# [Requirement]
Reply with nothing but how many lines in the entries below include "chips".
***** Data for the task *****
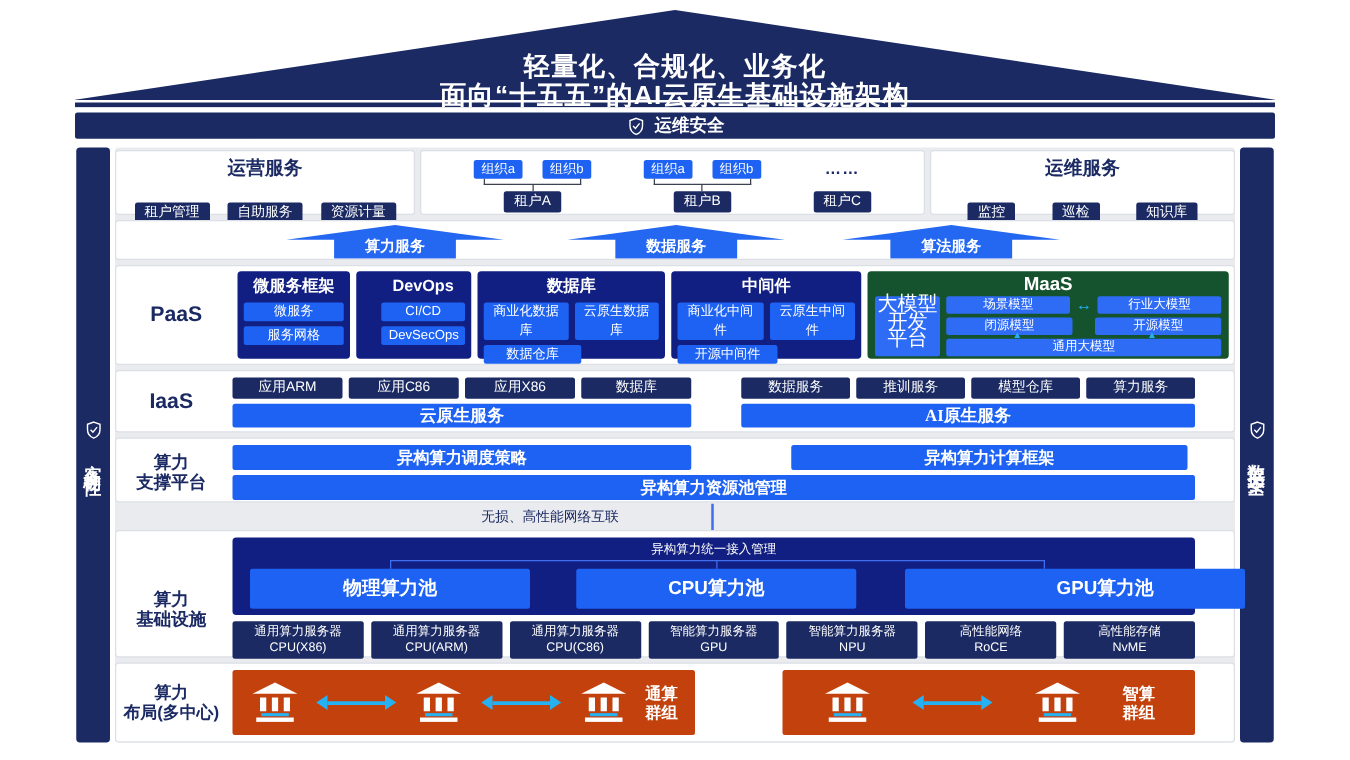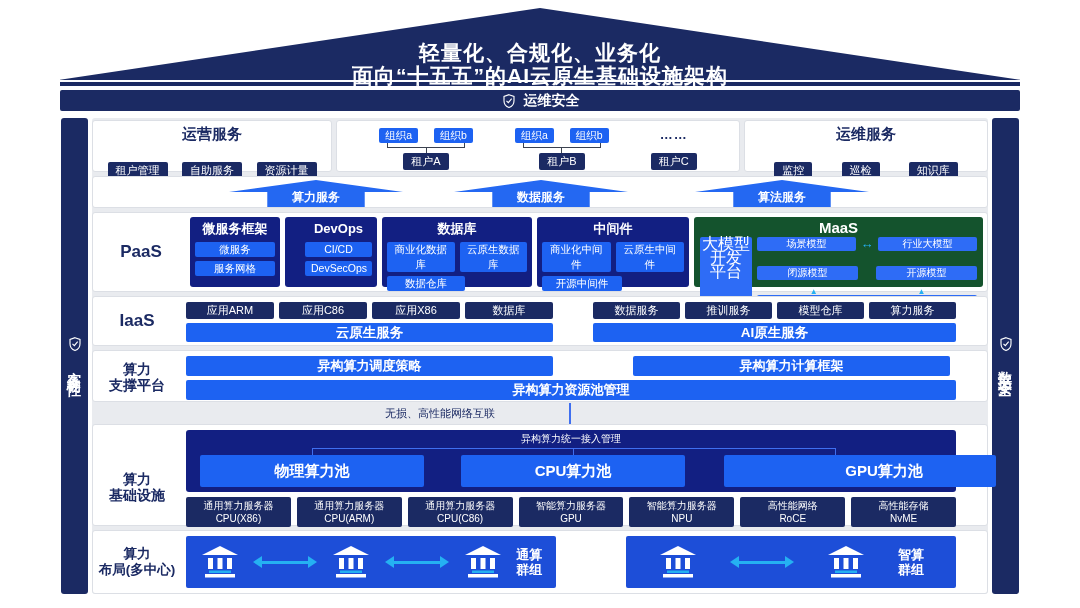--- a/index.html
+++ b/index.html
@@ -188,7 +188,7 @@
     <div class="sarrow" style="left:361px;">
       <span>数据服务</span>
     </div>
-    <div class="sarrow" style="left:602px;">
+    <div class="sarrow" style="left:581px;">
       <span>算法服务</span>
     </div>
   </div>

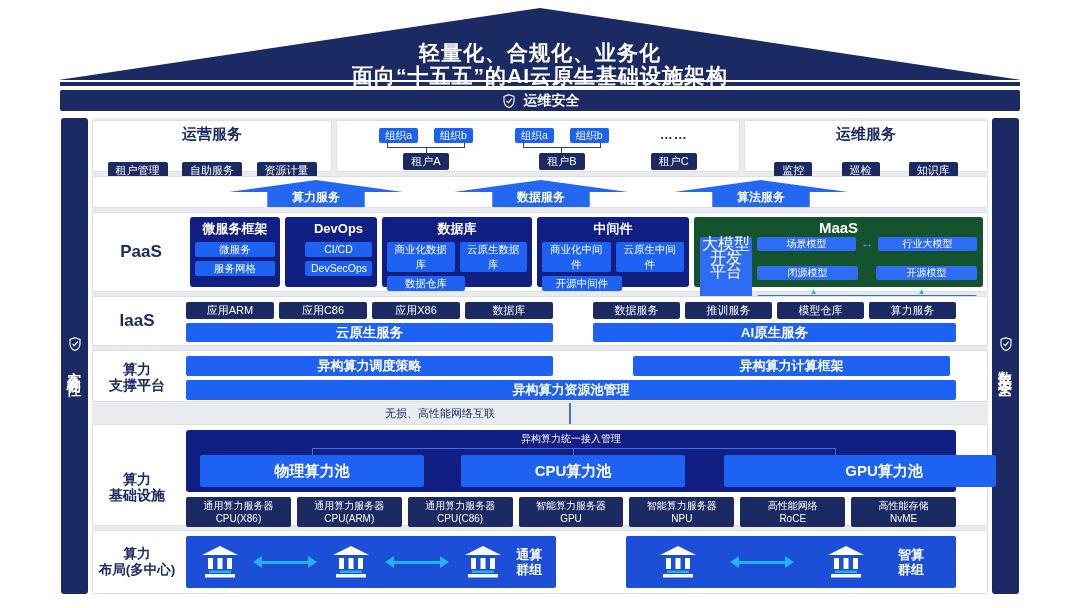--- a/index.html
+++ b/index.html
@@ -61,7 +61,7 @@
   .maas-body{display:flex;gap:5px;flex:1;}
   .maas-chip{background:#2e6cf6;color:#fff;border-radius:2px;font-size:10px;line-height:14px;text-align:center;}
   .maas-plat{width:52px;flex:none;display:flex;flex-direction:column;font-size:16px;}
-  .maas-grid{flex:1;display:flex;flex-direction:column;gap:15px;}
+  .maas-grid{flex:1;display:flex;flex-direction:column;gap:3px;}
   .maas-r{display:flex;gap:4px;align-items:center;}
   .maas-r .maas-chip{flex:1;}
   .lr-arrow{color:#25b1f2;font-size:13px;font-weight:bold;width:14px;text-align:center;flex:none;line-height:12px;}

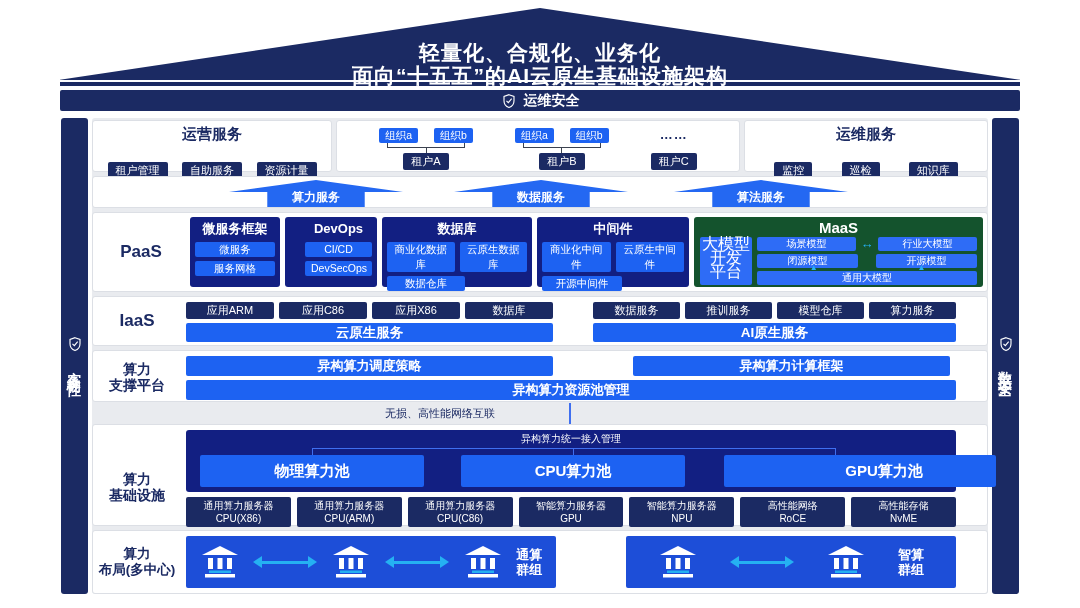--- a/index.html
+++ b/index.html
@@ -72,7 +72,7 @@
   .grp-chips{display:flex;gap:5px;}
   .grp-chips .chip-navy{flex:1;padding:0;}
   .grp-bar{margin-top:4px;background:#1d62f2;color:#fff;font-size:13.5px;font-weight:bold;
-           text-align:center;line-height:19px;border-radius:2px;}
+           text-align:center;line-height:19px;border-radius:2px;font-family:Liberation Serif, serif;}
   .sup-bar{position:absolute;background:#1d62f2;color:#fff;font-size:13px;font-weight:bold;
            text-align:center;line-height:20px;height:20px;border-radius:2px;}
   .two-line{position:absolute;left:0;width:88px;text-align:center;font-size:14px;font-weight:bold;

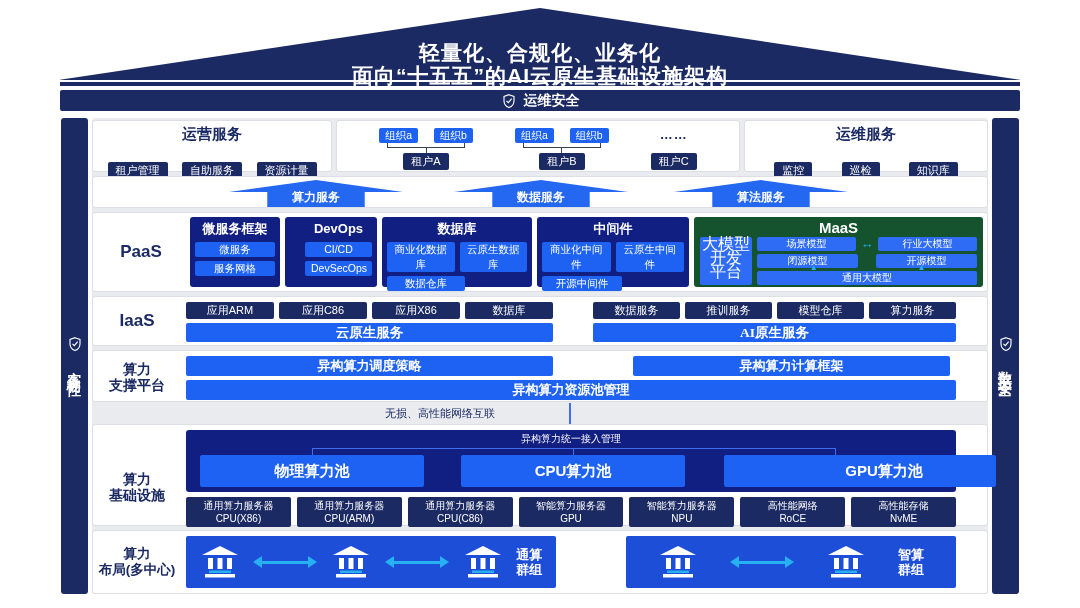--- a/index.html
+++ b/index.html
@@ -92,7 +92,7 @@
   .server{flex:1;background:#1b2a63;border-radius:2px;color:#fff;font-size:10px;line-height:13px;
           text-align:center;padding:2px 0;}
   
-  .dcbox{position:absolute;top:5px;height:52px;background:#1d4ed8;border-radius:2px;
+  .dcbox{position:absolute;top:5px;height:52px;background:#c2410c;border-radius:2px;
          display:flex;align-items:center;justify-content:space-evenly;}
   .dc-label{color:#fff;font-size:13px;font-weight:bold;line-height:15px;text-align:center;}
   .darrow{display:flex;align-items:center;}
*****
***** Data for the task *****
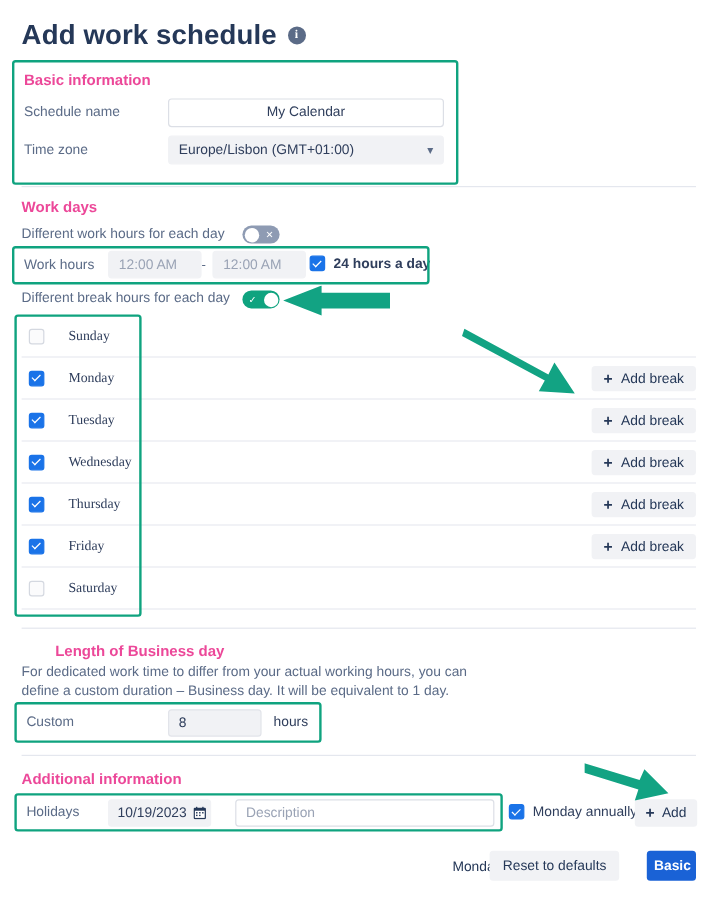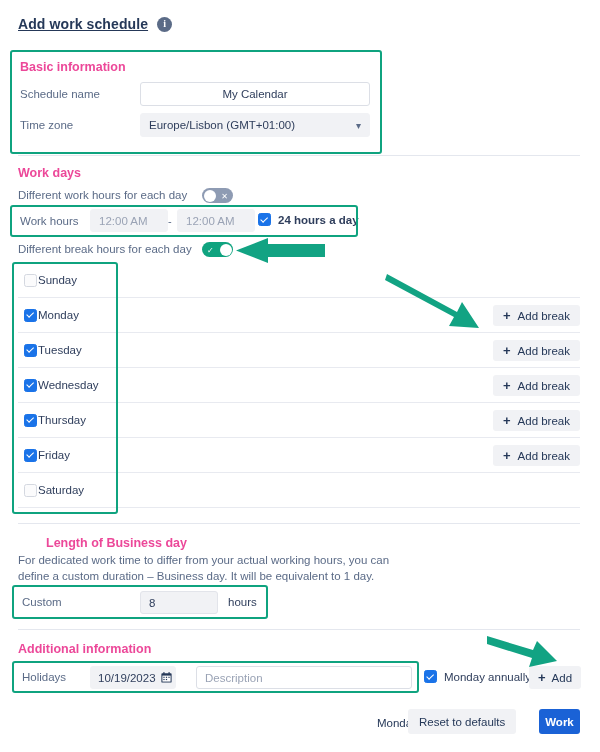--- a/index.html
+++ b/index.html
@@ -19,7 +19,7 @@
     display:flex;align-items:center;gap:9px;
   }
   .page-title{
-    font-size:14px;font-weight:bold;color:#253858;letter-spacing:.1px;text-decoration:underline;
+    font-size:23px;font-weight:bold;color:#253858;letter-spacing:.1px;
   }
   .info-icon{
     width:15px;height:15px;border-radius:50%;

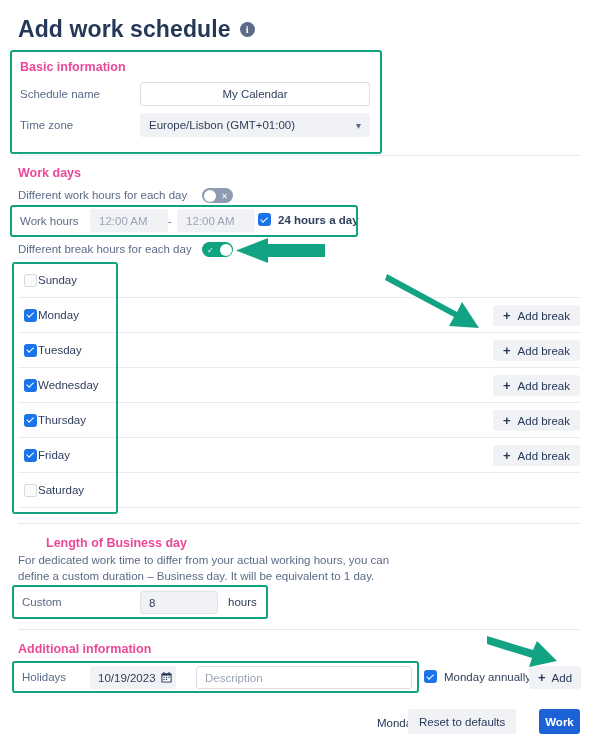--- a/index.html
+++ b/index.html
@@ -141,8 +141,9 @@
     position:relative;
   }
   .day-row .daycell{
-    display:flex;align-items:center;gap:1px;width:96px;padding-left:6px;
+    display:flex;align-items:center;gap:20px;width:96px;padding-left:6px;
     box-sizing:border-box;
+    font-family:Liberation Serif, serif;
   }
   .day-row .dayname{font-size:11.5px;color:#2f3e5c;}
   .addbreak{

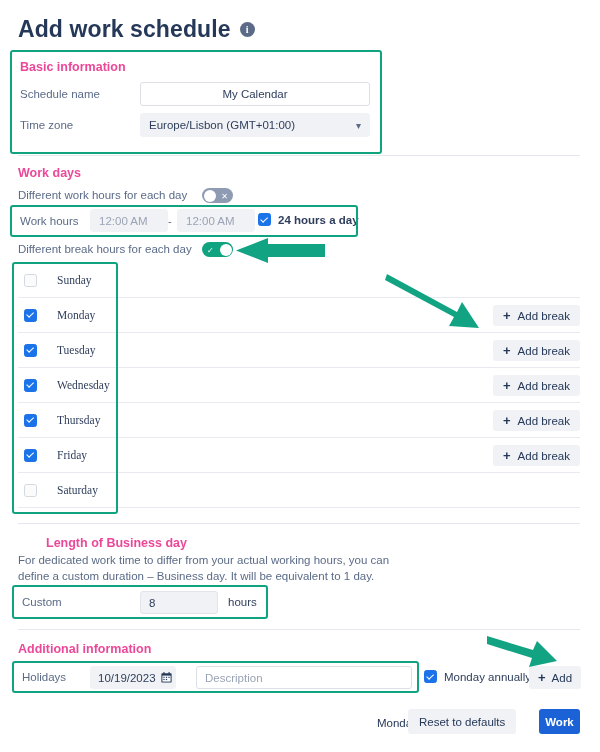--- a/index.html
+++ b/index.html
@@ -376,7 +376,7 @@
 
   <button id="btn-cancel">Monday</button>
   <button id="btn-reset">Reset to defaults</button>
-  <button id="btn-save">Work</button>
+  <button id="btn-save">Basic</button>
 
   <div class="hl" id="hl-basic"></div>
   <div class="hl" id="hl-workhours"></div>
*****
# [Written response]
2